People can say how great it is for the patient all they want. If it were me intubated and about to crash, I would want my nurse focused on me, not consoling and calming down my family and trying to do PR work for the hospital so that they don't get reported or out of fear of lawsuits. My family can wait outside and let the nurses do their work.
I have personally seen nurses get so distracted with pillow-fluffing out of family demands that the big stuff has been missed or late because they can't get the family off their back long enough to even open the chart.
AMEN!!! I can't tell you how many times I've had this happen to me; families who try to put their own demands in front of your other patients. This alone is enough for limited visitation. I agree with you 100%.
People can say how great it is for the patient all they want. If it were me intubated and about to crash, I would want my nurse focused on me, not consoling and calming down my family and trying to do PR work for the hospital so that they don't get reported or out of fear of lawsuits. My family can wait outside and let the nurses do their work.
I have personally seen nurses get so distracted with pillow-fluffing out of family demands that the big stuff has been missed or late because they can't get the family off their back long enough to even open the chart.
I think its shameful to think that people want to see their loved ones pounded on. I had a hard enough time dealing with him laying in a bed dead, covered with a white sheet.
I prefer to not have to deal with families on my unit, which is why I work nights. Rarely, we allow one family member (same gender) to stay if it helps calm the patient.
If I worked ICU or ER, I doubt if I'd like an open policy. Interacting with the family just takes more from the patient of the precious little time I have to give. Just MHO.

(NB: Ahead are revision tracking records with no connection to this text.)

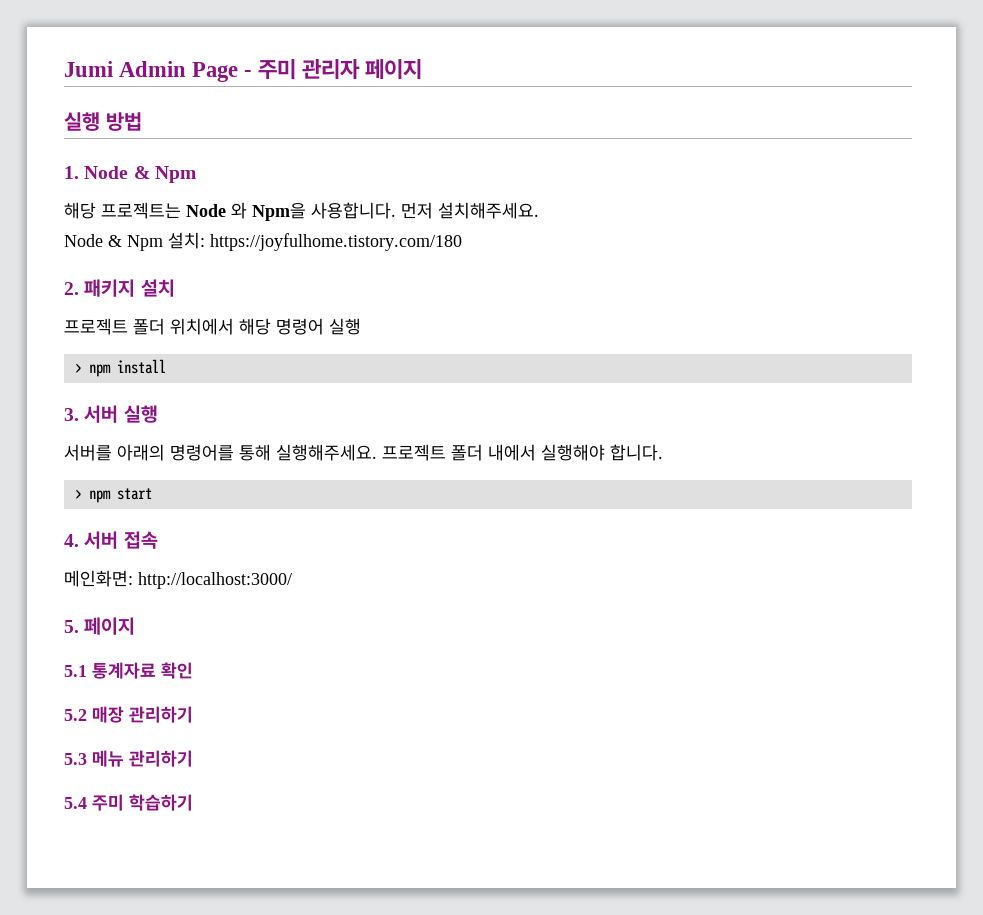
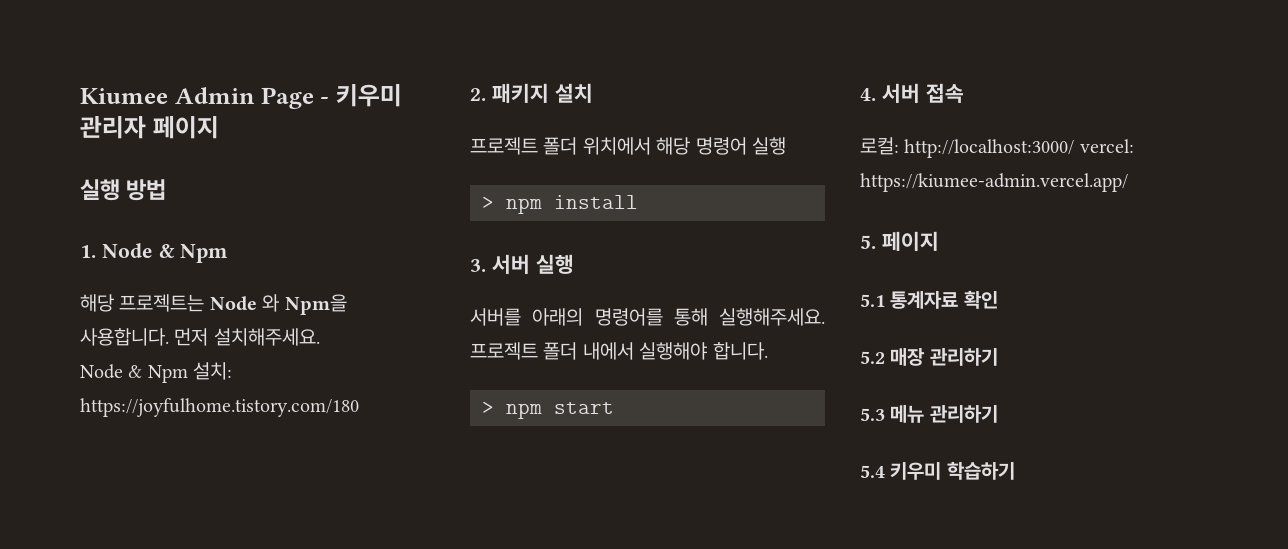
- Jumi Admin Page - 주미 관리자 페이지
+ Kiumee Admin Page - 키우미 관리자 페이지
- 메인화면: http://localhost:3000/
+ 로컬: http://localhost:3000/ vercel: https://kiumee-admin.vercel.app/
- 5.4 주미 학습하기
+ 5.4 키우미 학습하기

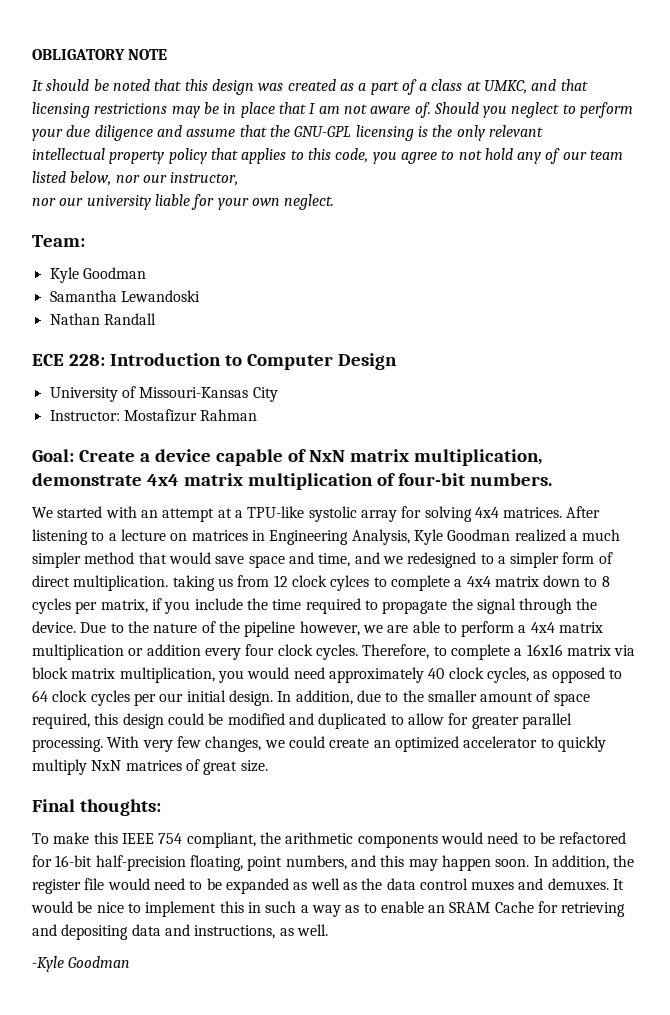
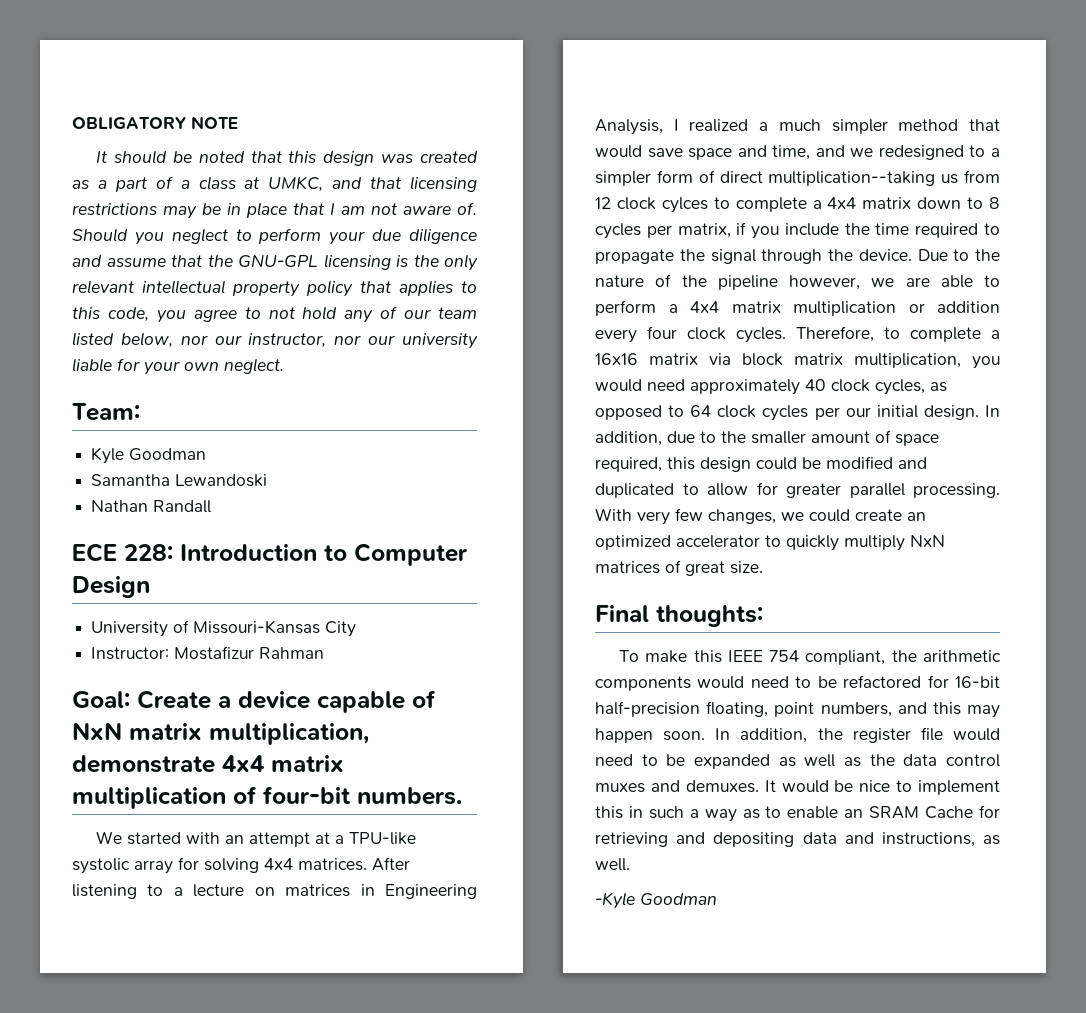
- Should you neglect to perform your due diligence and assume that the GNU-GPL licensing is the only relevant
- intellectual property policy that applies to this code, you agree to not hold any of our team listed below, nor our instructor,
- nor our university liable for your own neglect.
+ Should you neglect to perform your due diligence and assume that the GNU-GPL licensing is the only relevant intellectual property policy that applies to this code, you agree to not hold any of our team listed below, nor our instructor, nor our university liable for your own neglect.
- After listening to a lecture on matrices in Engineering Analysis, Kyle Goodman realized a much simpler method that would save space and time, and we redesigned to a simpler form of direct multiplication. taking us from 12 clock cylces to complete a 4x4 matrix down to 8 cycles per matrix, if you include the time required to propagate the signal through the device.
+ After listening to a lecture on matrices in Engineering Analysis, I realized a much simpler method that would save space and time, and we redesigned to a simpler form of direct multiplication--taking us from 12 clock cylces to complete a 4x4 matrix down to 8 cycles per matrix, if you include the time required to propagate the signal through the device.

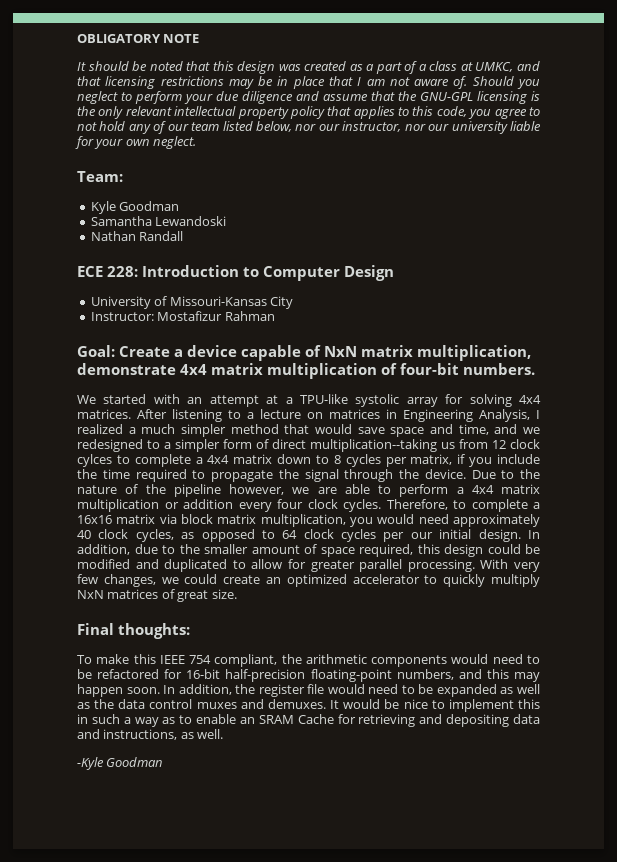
- To make this IEEE 754 compliant, the arithmetic components would need to be refactored for 16-bit half-precision floating, point numbers, and this may happen soon.
+ To make this IEEE 754 compliant, the arithmetic components would need to be refactored for 16-bit half-precision floating-point numbers, and this may happen soon.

That said, I just have to tell you that a couple of years ago, my 19-year-old niece was allowed into the ER trauma bay where the staff was desperately trying to resuscitate her 38-year-old mother. The long Code was not successful.
The poor kids lost their grandmother and their mother within 9 months. She got custody of her sister (17) and brother (13), and is raising them now.
She told me that at least she has peace of mind about what happened in that hospital room, and that it comforted her to know how hard the nurses worked to save her mom.
love that comment. another example of the only healthcare people who support "open visitation" are those who wouldn't actually have to deal with it when they are here raising hell and your patient is going crazy fighting the vent. if any bigwigs did witness any of it, what is their famous line?"let me get your nurse for you."
lol!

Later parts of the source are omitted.